Margaret’s cell phone chimed a refrain from Beethoven’s Fifth Symphony. She snapped the small, shiny instrument open, without hesitation, as if Kathy weren’t even in the room. Whoever was on the other end of the conversation spoke more than Margaret, who was smiling. Although reserved and private herself, Kathy had become an acute observer of people, and she knew it was Richie Lupo, calling to follow up on the evening before or even on the sex they had that morning.
As soon as Margaret flipped the phone closed, Kathy said, “I’ve got the Richardson test results. At least as far as I can go on what I’ve been given.” She slipped a copy of her eight page report, labeled Confidential, out of her valise.
“God,” Margaret said, smiling, “I thought I’d never see this day. Talk to me.”
“Why don’t you read it,” Kathy said. She found it difficult to have a conversation with Margaret Harding, an impatient woman who had a reputation for interrupting the Pope.
“No, talk to me, Kathleen. I can read it later. Give me the skinny.”
“Suarez’s DNA is all over the place. There was even a pubic hair from him wedged in the stitching of the sheets in the Richardsons’ bedroom.”
“Really?” Margaret was excited, as if sharing a racy secret with another woman.
“Yes, really.” Kathy placed the report on the edge of Margaret’s messy desk. How could such a sleek, fastidious woman, Kathy wondered, be such a slob?
“I’ll read this later. Go on, girl.”
Kathy paused. “There were other secretions.”
“Lordy! Quite a busy bed.
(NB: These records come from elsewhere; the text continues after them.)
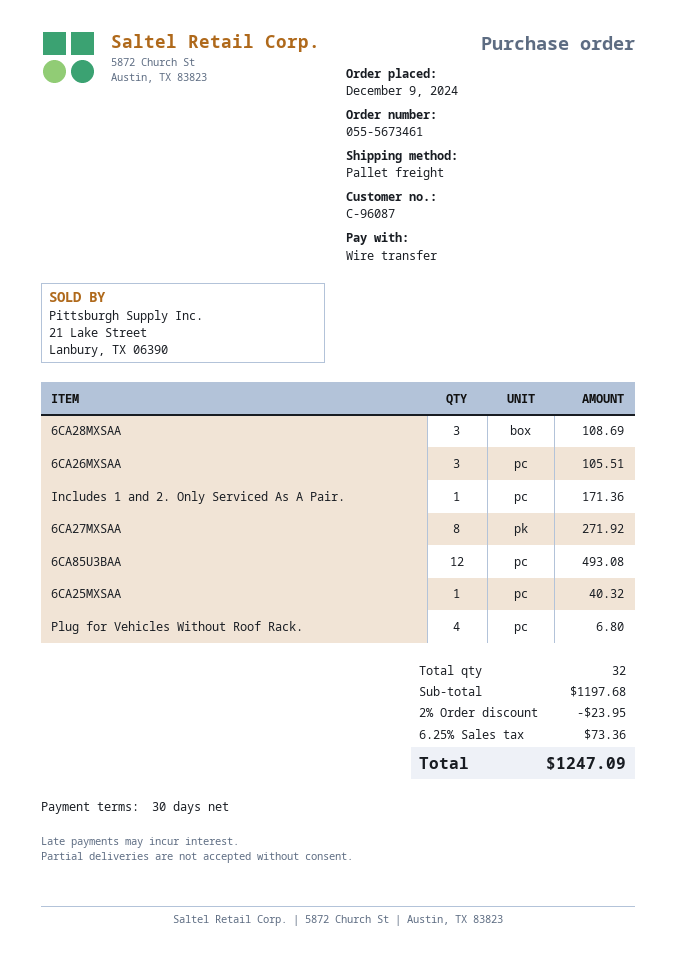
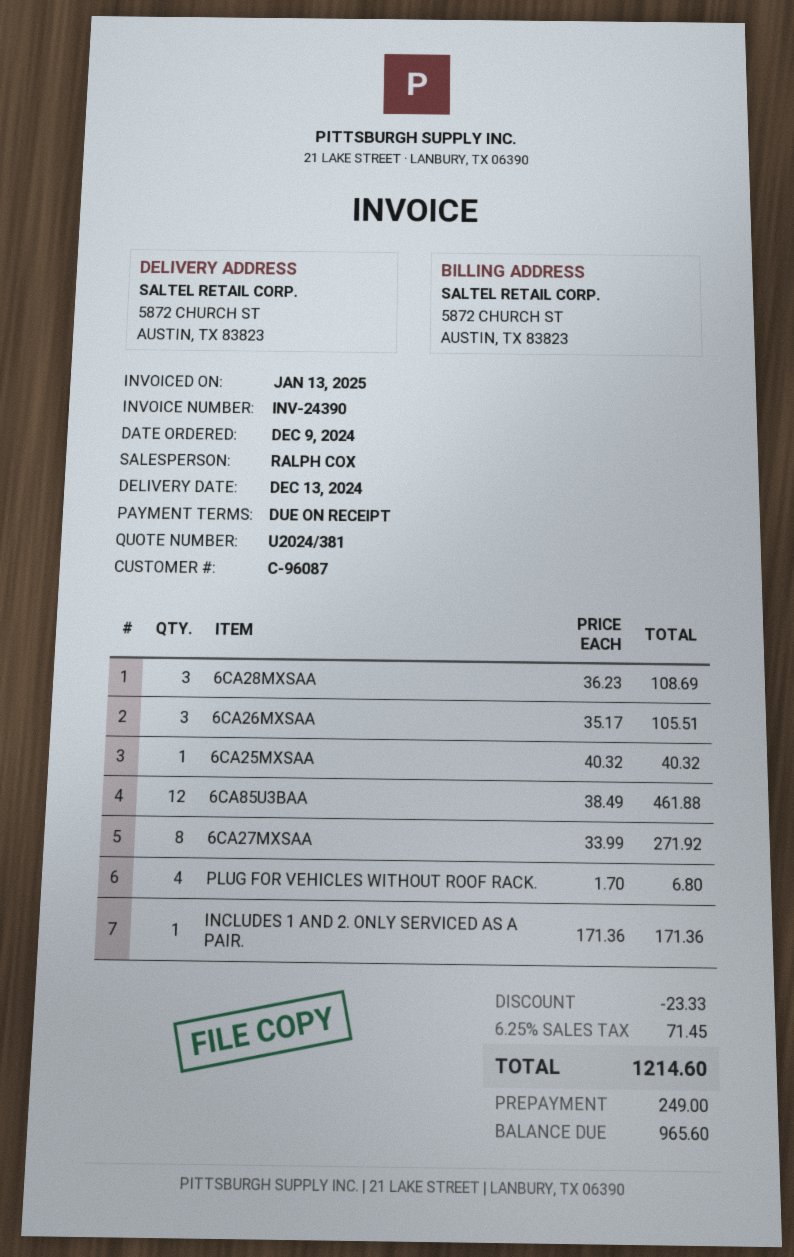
payment terms: 30 days -> on receipt
6CA85U3BAA: 12 for 493.08 -> 12 for 461.88
discount: 23.95 -> 23.33
tax: 6.25% = 73.36 -> 6.25% = 71.45
total: 1247.09 -> 1214.60

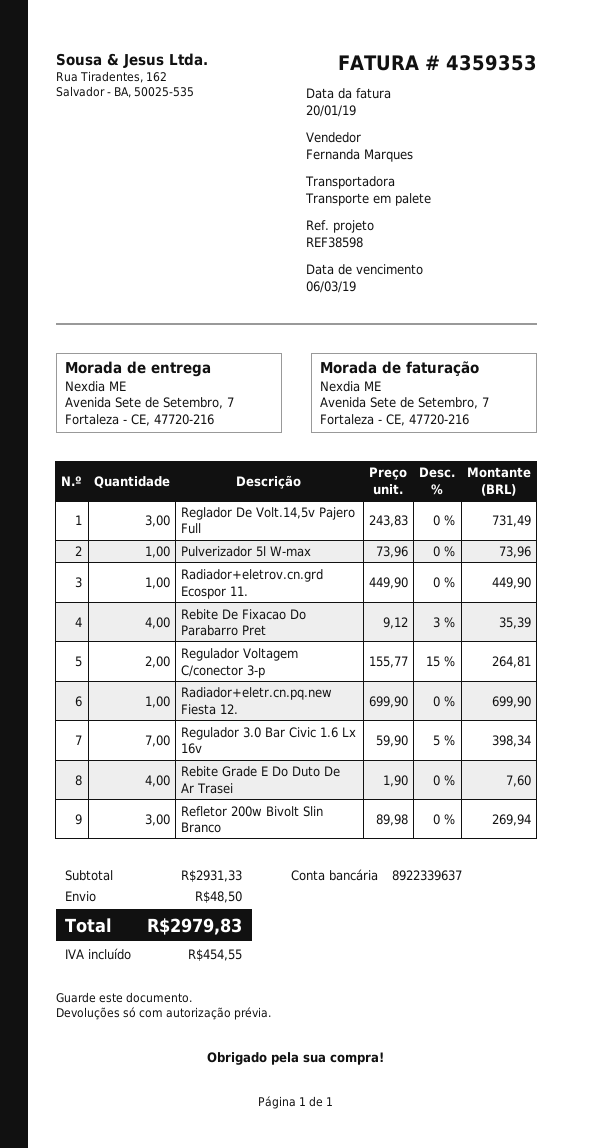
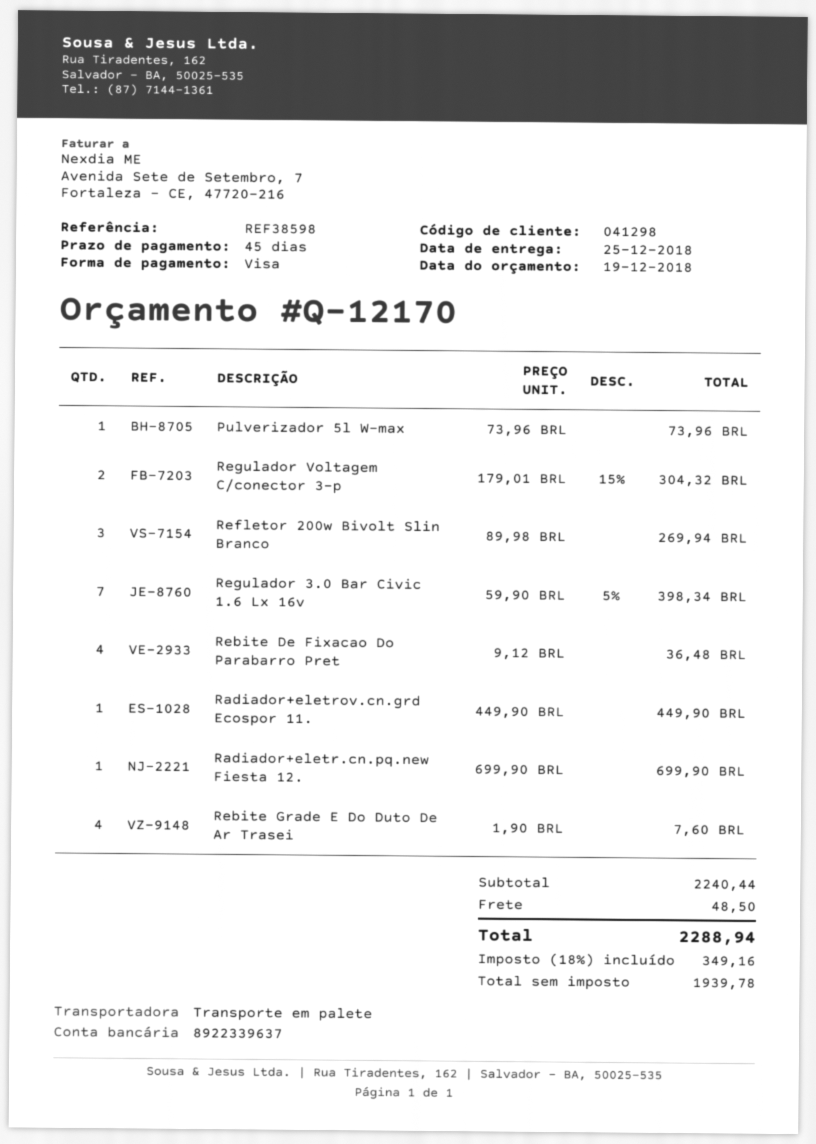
Reglador De Volt.14,5v Pajero Full: 3 x 243.83 = 731.49 -> none
Rebite De Fixacao Do Parabarro Pret: 4 x 9.12 - 3% = 35.39 -> 4 x 9.12 = 36.48
Regulador Voltagem C/conector 3-p: 2 x 155.77 - 15% = 264.81 -> 2 x 179.01 - 15% = 304.32
subtotal: 2931.33 -> 2240.44
tax: 454.55 -> 349.16
total: 2979.83 -> 2288.94

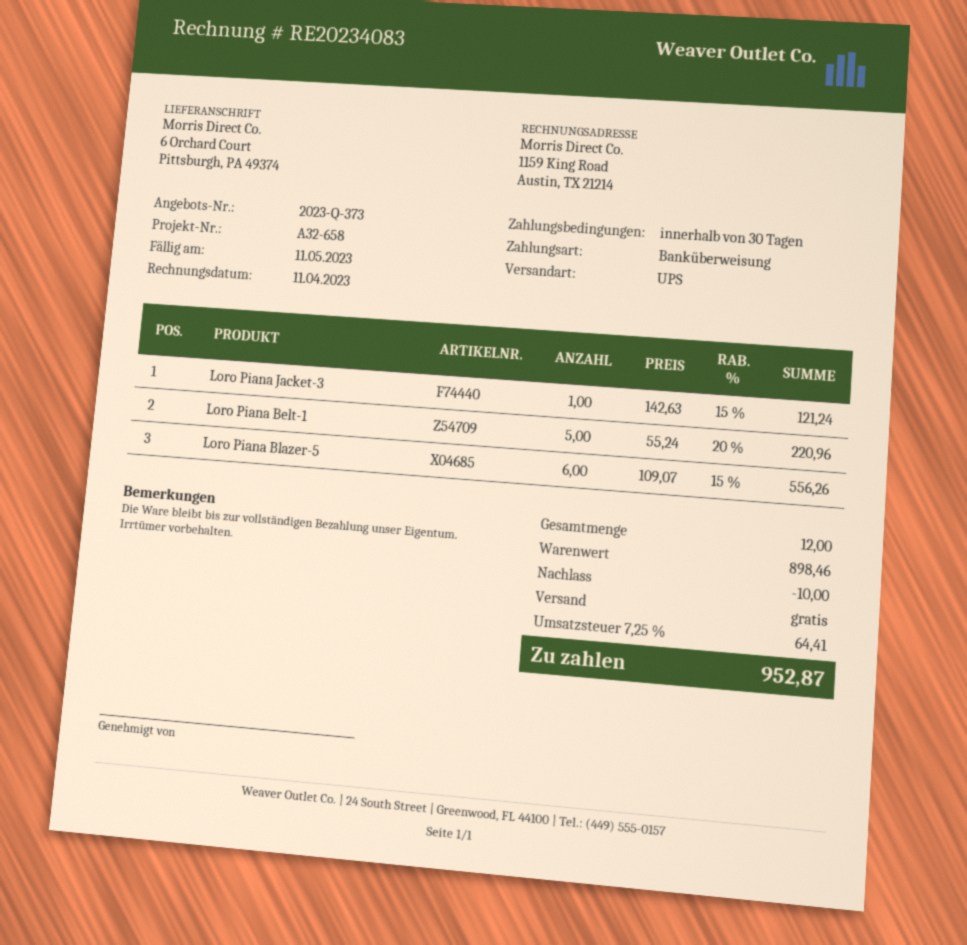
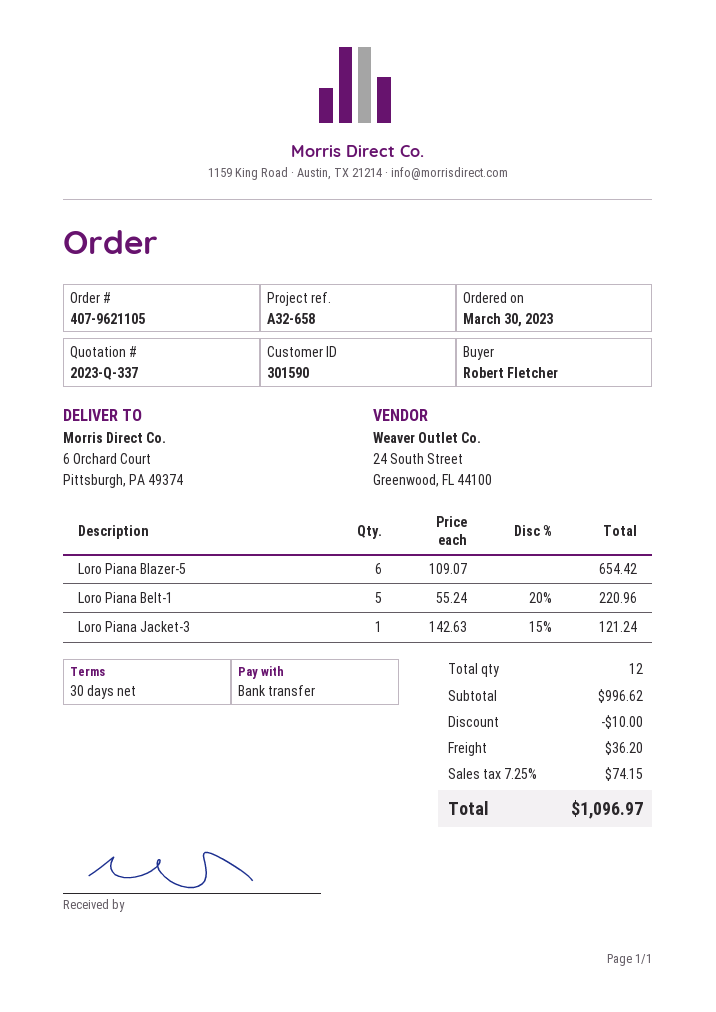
quote number: 2023-Q-373 -> 2023-Q-337
Loro Piana Blazer-5: 6 x 109.07 - 15% = 556.26 -> 6 x 109.07 = 654.42
subtotal: 898.46 -> 996.62
shipping: 0.00 -> 36.20
tax: 7.25% = 64.41 -> 7.25% = 74.15
total: 952.87 -> 1096.97

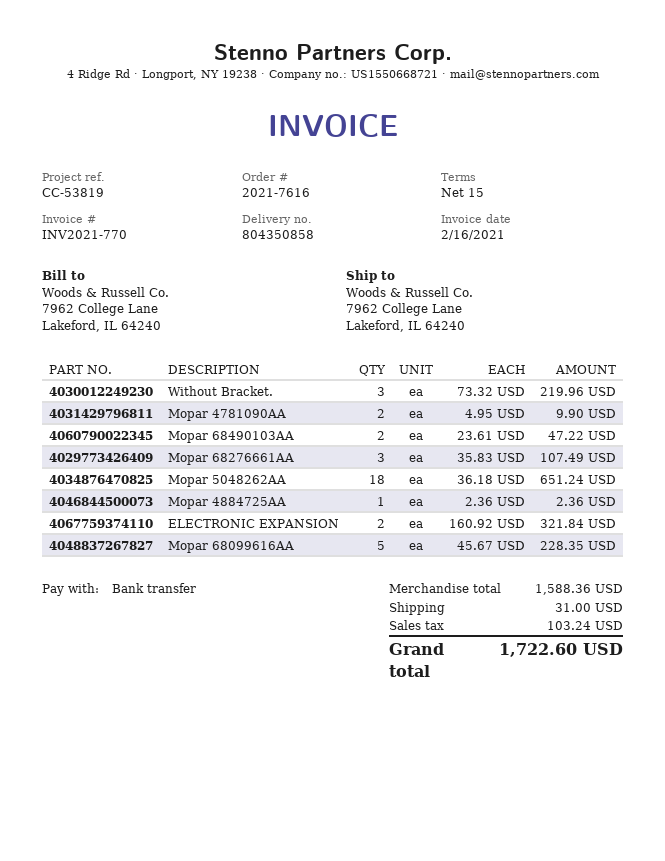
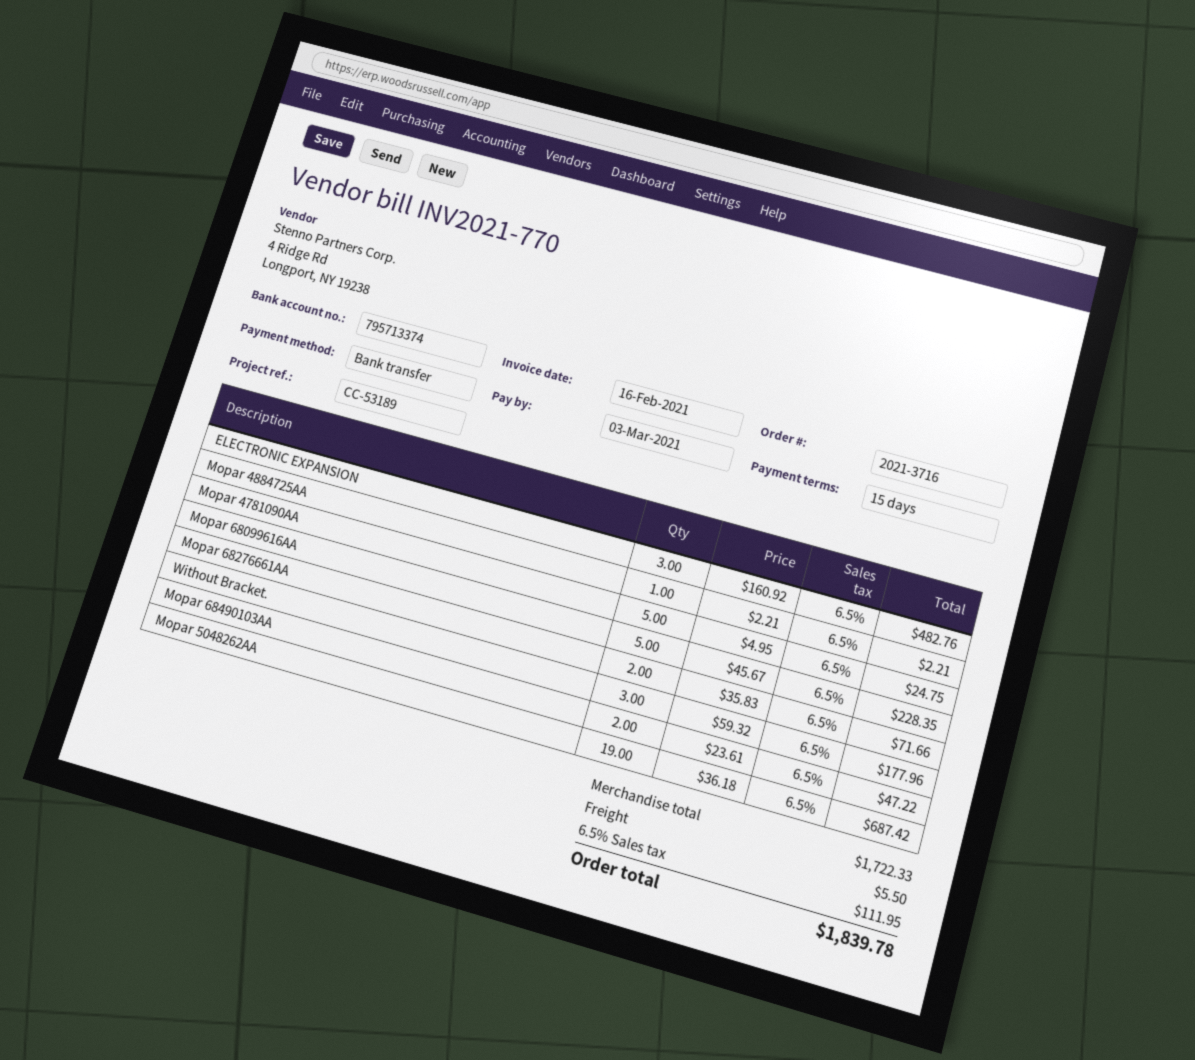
order number: 2021-7616 -> 2021-3716
reference: CC-53819 -> CC-53189
Without Bracket.: 3 x 73.32 = 219.96 -> 3 x 59.32 = 177.96
Mopar 4781090AA: 2 x 4.95 = 9.90 -> 5 x 4.95 = 24.75
Mopar 68276661AA: 3 x 35.83 = 107.49 -> 2 x 35.83 = 71.66
Mopar 5048262AA: 18 x 36.18 = 651.24 -> 19 x 36.18 = 687.42
Mopar 4884725AA: 1 x 2.36 = 2.36 -> 1 x 2.21 = 2.21
ELECTRONIC EXPANSION: 2 x 160.92 = 321.84 -> 3 x 160.92 = 482.76
subtotal: 1588.36 -> 1722.33
shipping: 31.00 -> 5.50
tax: 103.24 -> 111.95
total: 1722.60 -> 1839.78

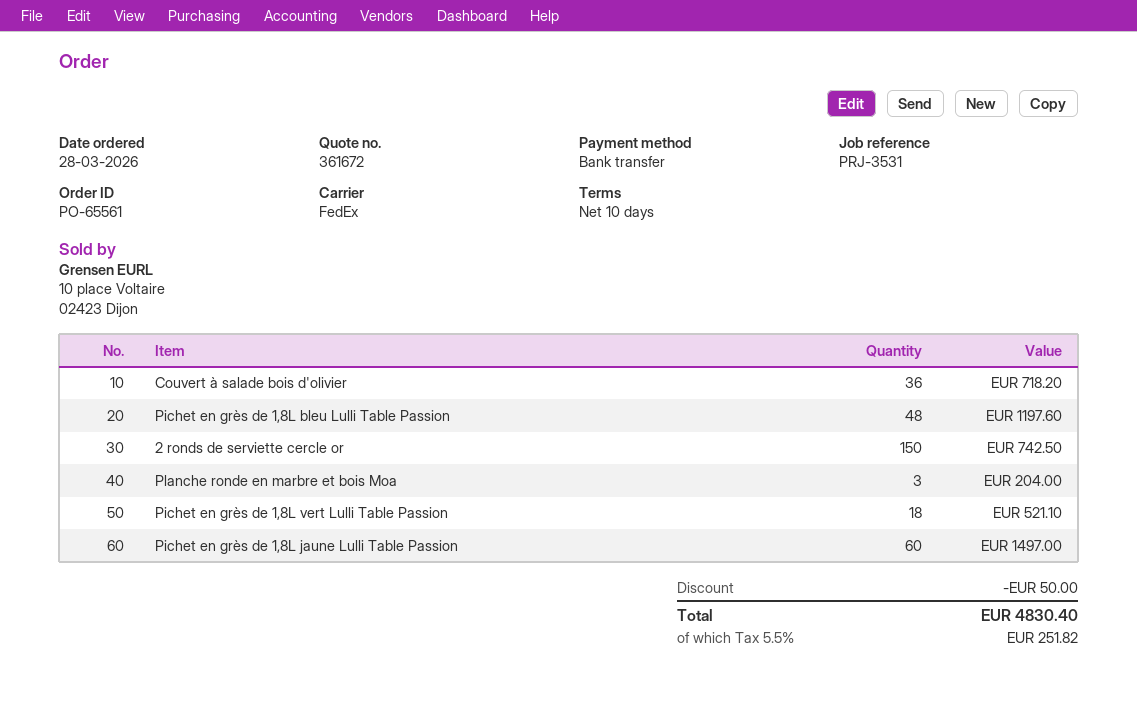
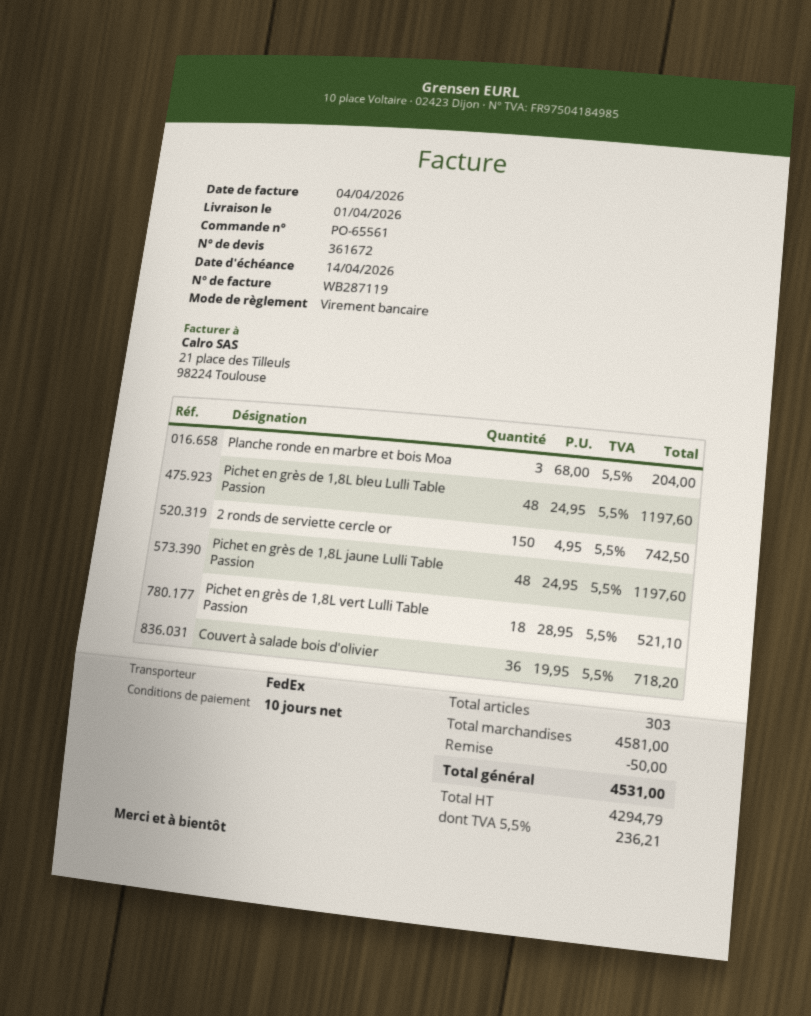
Pichet en grès de 1,8L jaune Lulli Table Passion: 60 for 1497.00 -> 48 for 1197.60
tax: 5.5% = 251.82 -> 5.5% = 236.21
total: 4830.40 -> 4531.00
Maybe Joan Richardson isn’t the corn-fed country girl we see in Town & Country, or Eleanor Roosevelt, or Malala?”
“One of the other semen stains is a near-perfect match for Brad Richardson.”
“My, my, who do you think he was in bed with?”
“It was his bed,” Kathy said, laconically. “He had a right to sleep there, too.”
“God, is she something else. First the gardener and then the hubby, or the hubby and then the gardener, or could it be both at the same time?” Margaret took another sip of coffee. “It’s convenient that way: she wouldn’t have to change the sheets, if it all happened together. A conga line.”
“Actually, and you may enjoy this even more, there is at least one other semen stain that doesn’t match either Brad Richardson or Juan Suarez.”
Margaret leaned forward and lifted the report. “God, how I love this job.”“So who was the third stain? Sounds like a good movie title: The Third Man. The Third Stain.”
“I don’t know whose semen it is. What I need to complete the report are samples from any other men who may have been in the house for the two or three days before the killing.”
“That could be a cast of thousands.”
Kathy recognized that Margaret was trying to be chummy, to have a girl-to-girl conversation. Kathy, stolid and persistent, said, “I’d also like to have a sample of Joan Richardson’s DNA, preferably a vaginal swab.”
“Listen, between us girls, I think Joan is interested in protecting her family jewels from any more exposure.”
“We know,” Kathy said evenly, “that her friend Senator Rawls was around. I’d like a DNA sample for him, too. There’s a mosaic, I think, on these sheets. I want to be thorough.”
And then Margaret surprised Kathy Schiavoni. Margaret said, “I also know that Brad Richardson had special friends. This can get naughty, but it could even be, Kathleen, that the stain from the unknown male was dropped there at the same time as the stain from Brad. I don’t think Senator Rawls was taking care of the wife and the husband at the same time. At least his publicity people have wanted us to believe for a long time that he plays for one team only. You know, that Clint Eastwood style.”